● Excerpted records:

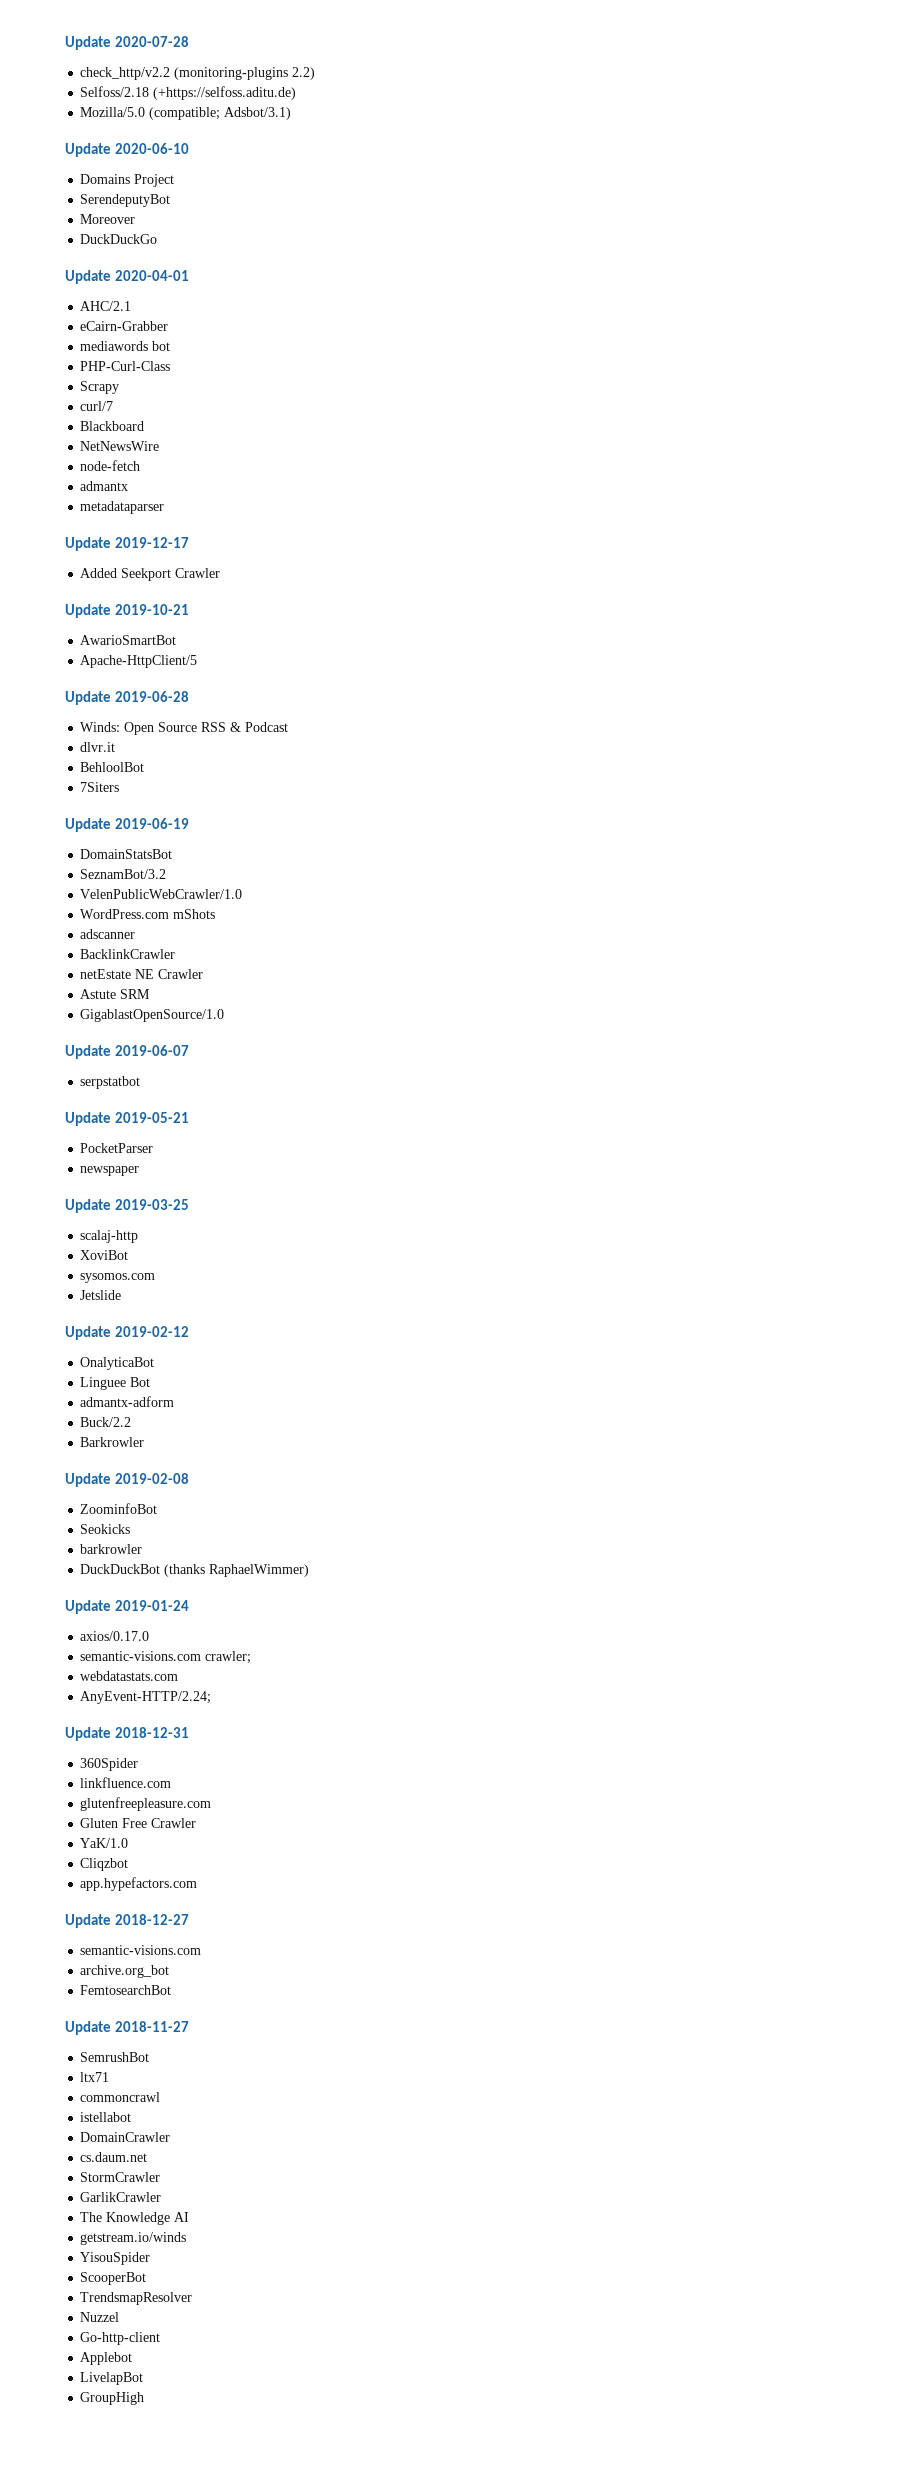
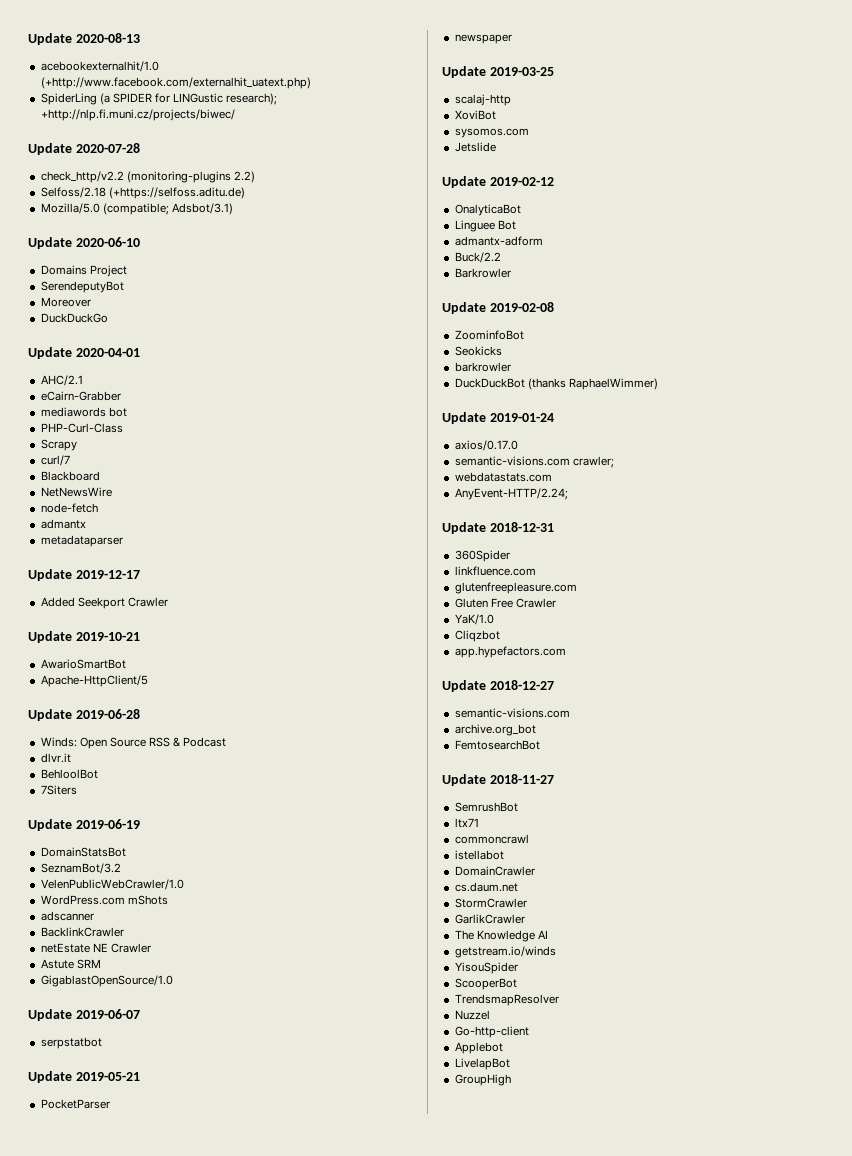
+ Update 2020-08-13
+ acebookexternalhit/1.0 (+http://www.facebook.com/externalhit_uatext.php)
+ SpiderLing (a SPIDER for LINGustic research); +http://nlp.fi.muni.cz/projects/biwec/

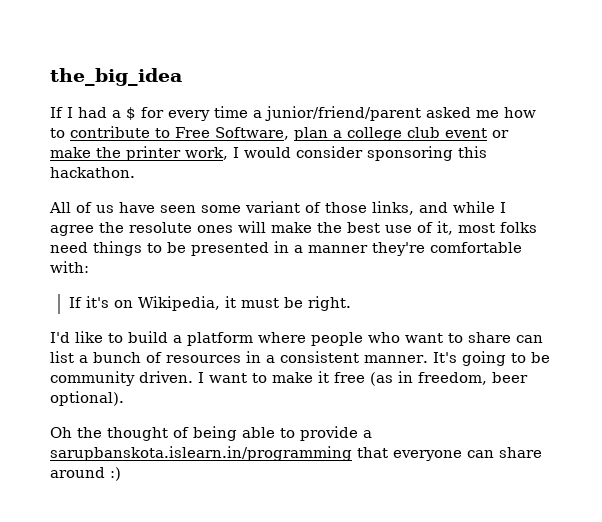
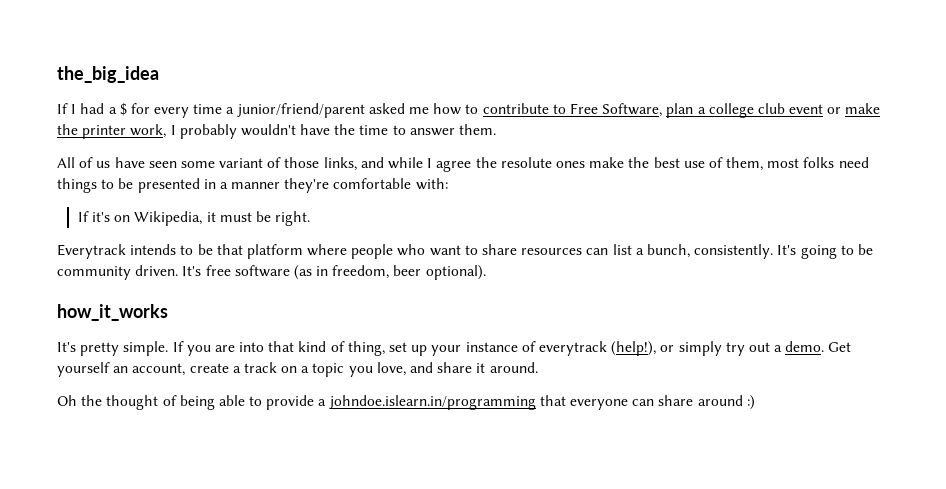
- If I had a $ for every time a junior/friend/parent asked me how to contribute to Free Software, plan a college club event or make the printer work, I would consider sponsoring this hackathon.
+ If I had a $ for every time a junior/friend/parent asked me how to contribute to Free Software, plan a college club event or make the printer work, I probably wouldn't have the time to answer them.
- All of us have seen some variant of those links, and while I agree the resolute ones will make the best use of it, most folks need things to be presented in a manner they're comfortable with:
+ All of us have seen some variant of those links, and while I agree the resolute ones make the best use of them, most folks need things to be presented in a manner they're comfortable with:
- I'd like to build a platform where people who want to share can list a bunch of resources in a consistent manner.
+ Everytrack intends to be that platform where people who want to share resources can list a bunch, consistently.
- I want to make it free (as in freedom, beer optional).
+ It's free software (as in freedom, beer optional).
+ how_it_works
+ It's pretty simple. If you are into that kind of thing, set up your instance of everytrack (help!), or simply try out a demo. Get yourself an account, create a track on a topic you love, and share it around.
- Oh the thought of being able to provide a sarupbanskota.islearn.in/programming that everyone can share around :)
+ Oh the thought of being able to provide a johndoe.islearn.in/programming that everyone can share around :)

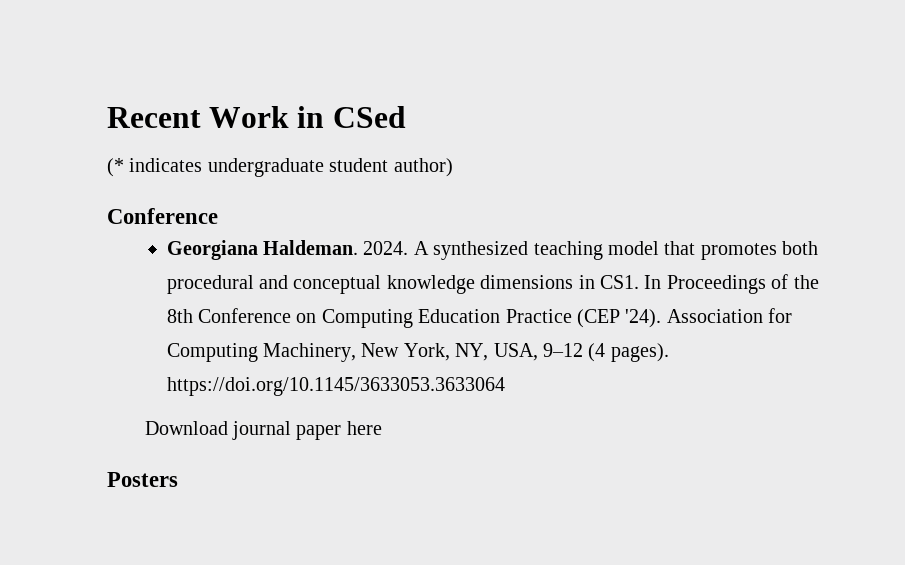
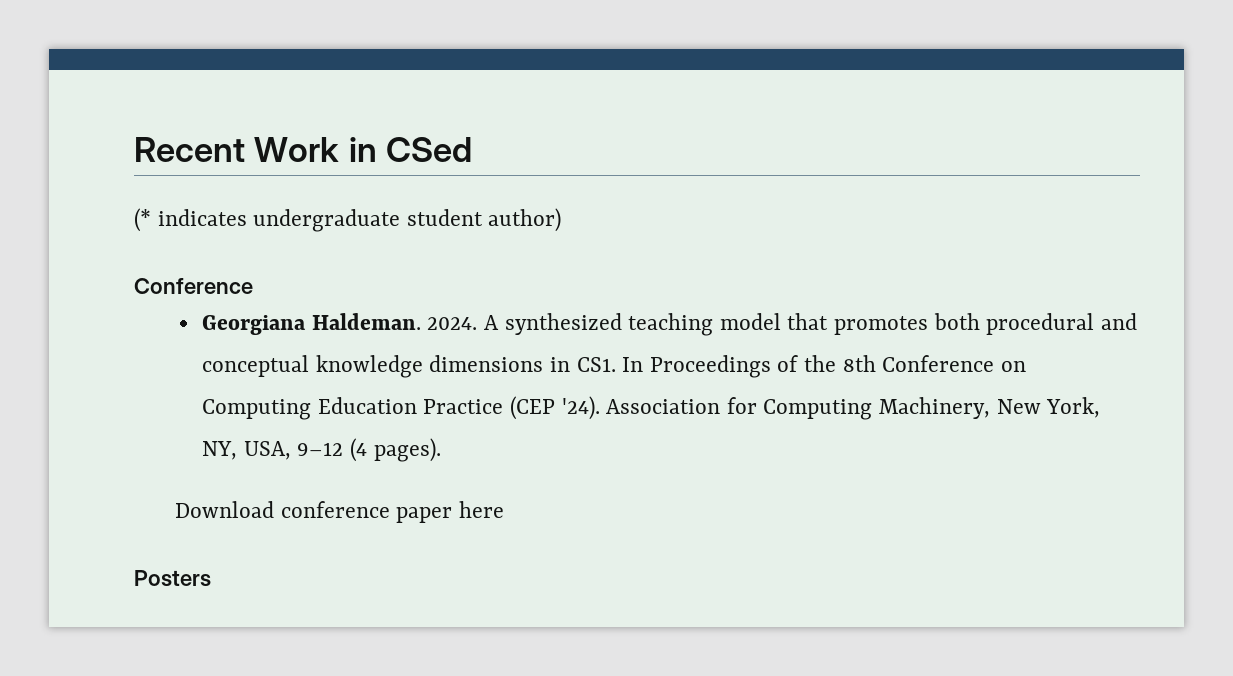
- Association for Computing Machinery, New York, NY, USA, 9–12 (4 pages). https://doi.org/10.1145/3633053.3633064
+ Association for Computing Machinery, New York, NY, USA, 9–12 (4 pages).
- Download journal paper here
+ Download conference paper here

● Work required: Select and copy every line of the material that holds the string "manner".

● The completed task:
- All of us have seen some variant of those links, and while I agree the resolute ones will make the best use of it, most folks need things to be presented in a manner they're comfortable with:
+ All of us have seen some variant of those links, and while I agree the resolute ones make the best use of them, most folks need things to be presented in a manner they're comfortable with:
- I'd like to build a platform where people who want to share can list a bunch of resources in a consistent manner.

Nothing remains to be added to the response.